**Aim of the task**
Retype every line from the one containing "- Video with example or working." through the last line of the records below, both included; leave out the pictures.

**The data**
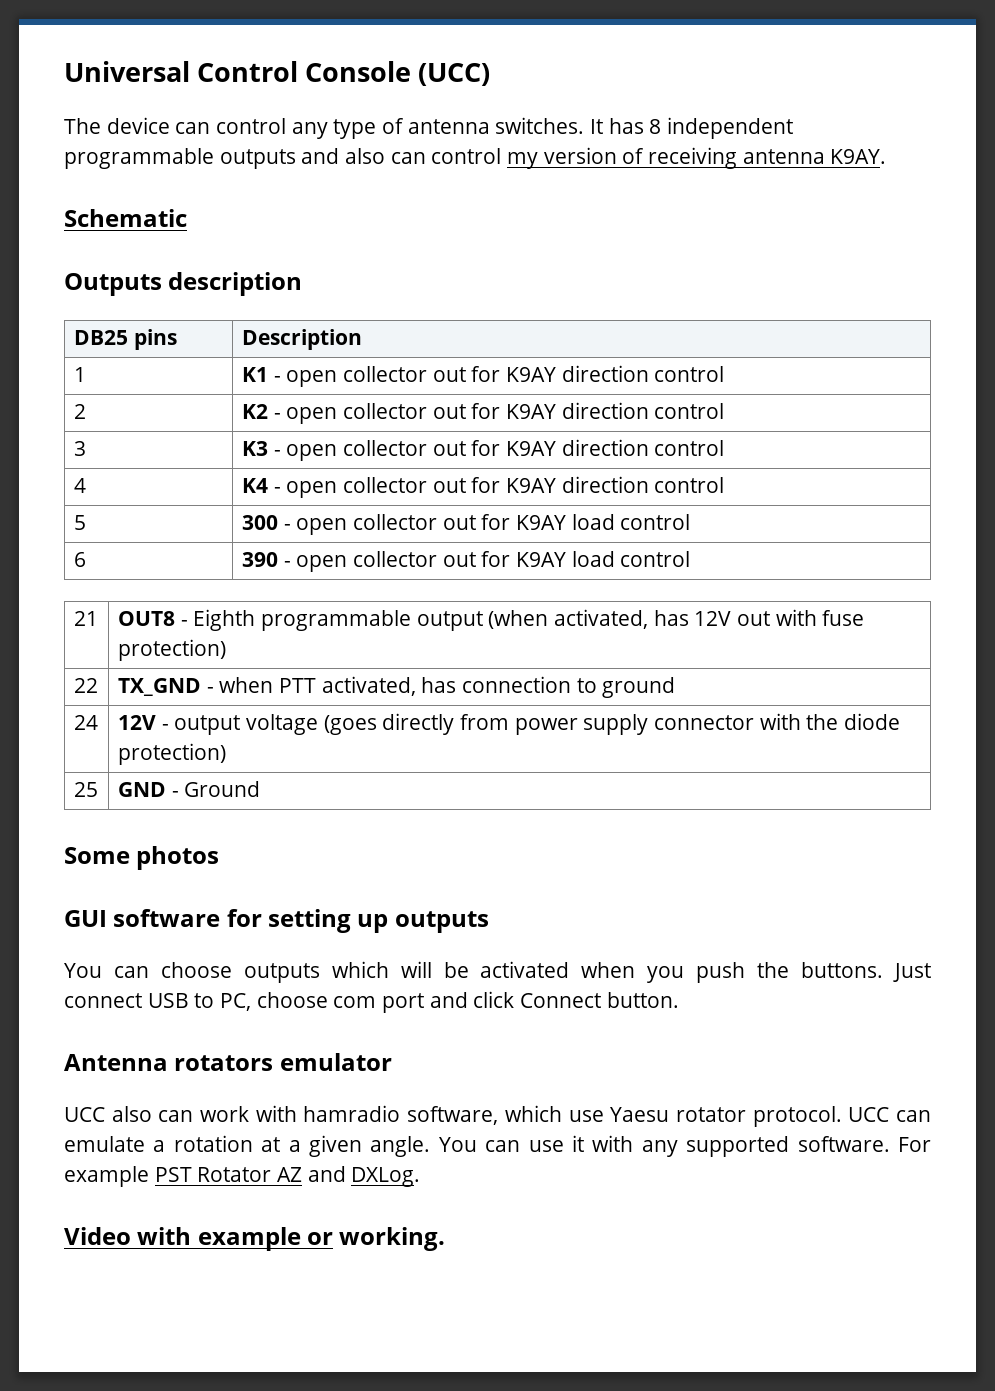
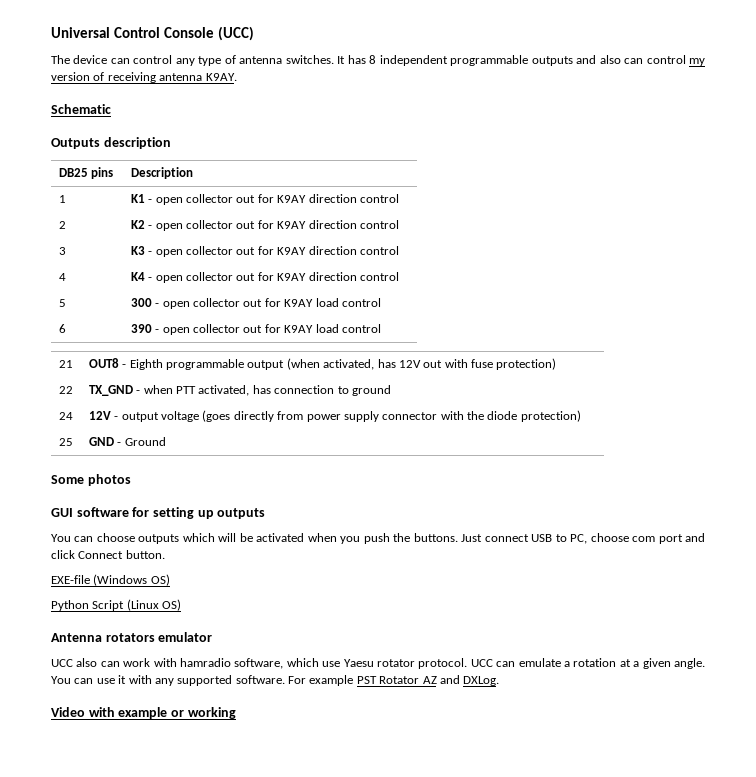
+ EXE-file (Windows OS)
+ Python Script (Linux OS)
- Video with example or working.
+ Video with example or working

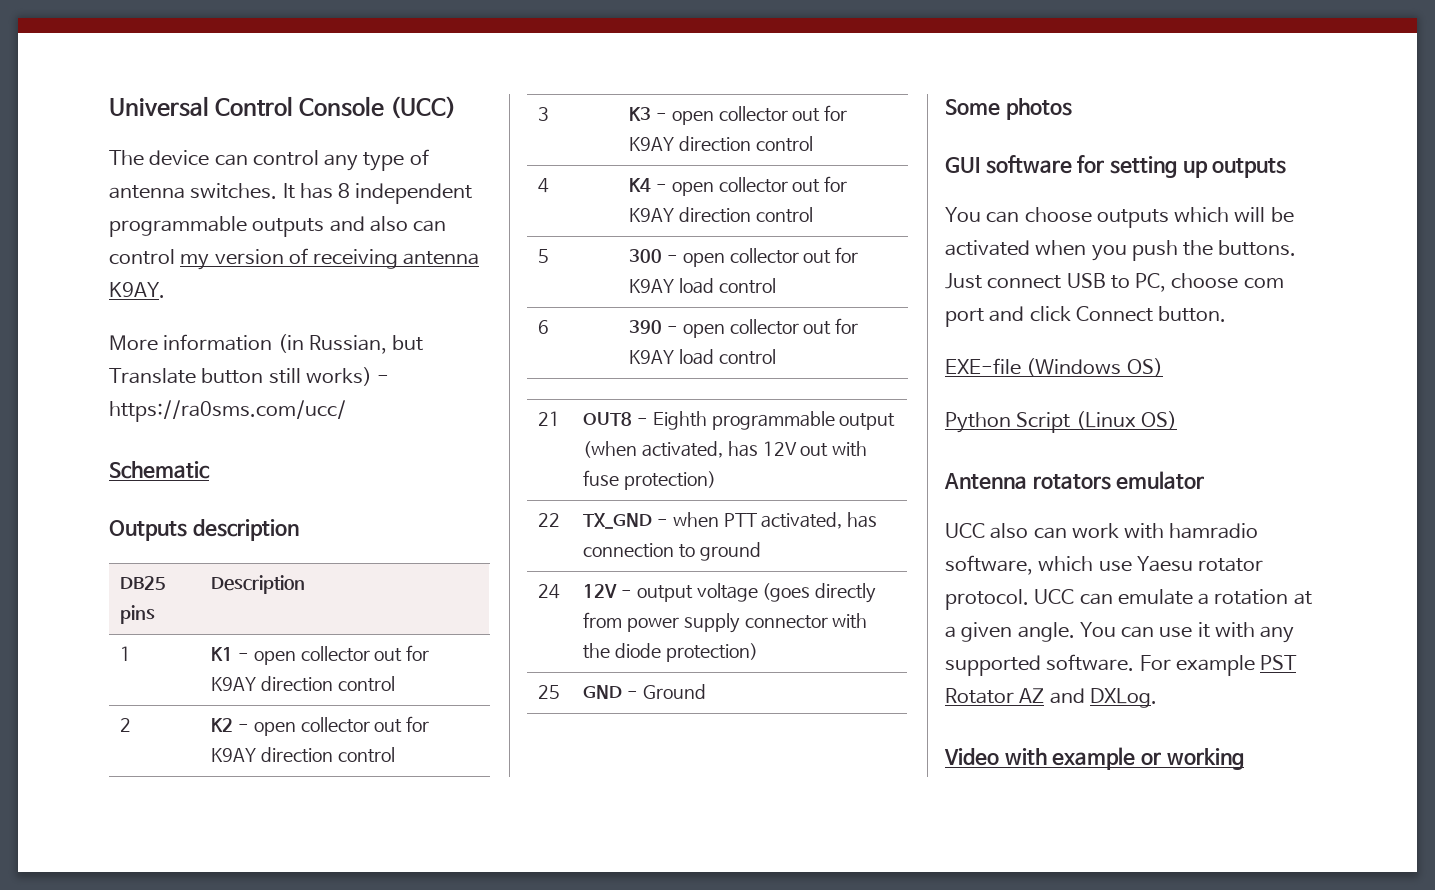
+ More information (in Russian, but Translate button still works) - https://ra0sms.com/ucc/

**Answer for this exercise**
- Video with example or working.
+ Video with example or working

+ More information (in Russian, but Translate button still works) - https://ra0sms.com/ucc/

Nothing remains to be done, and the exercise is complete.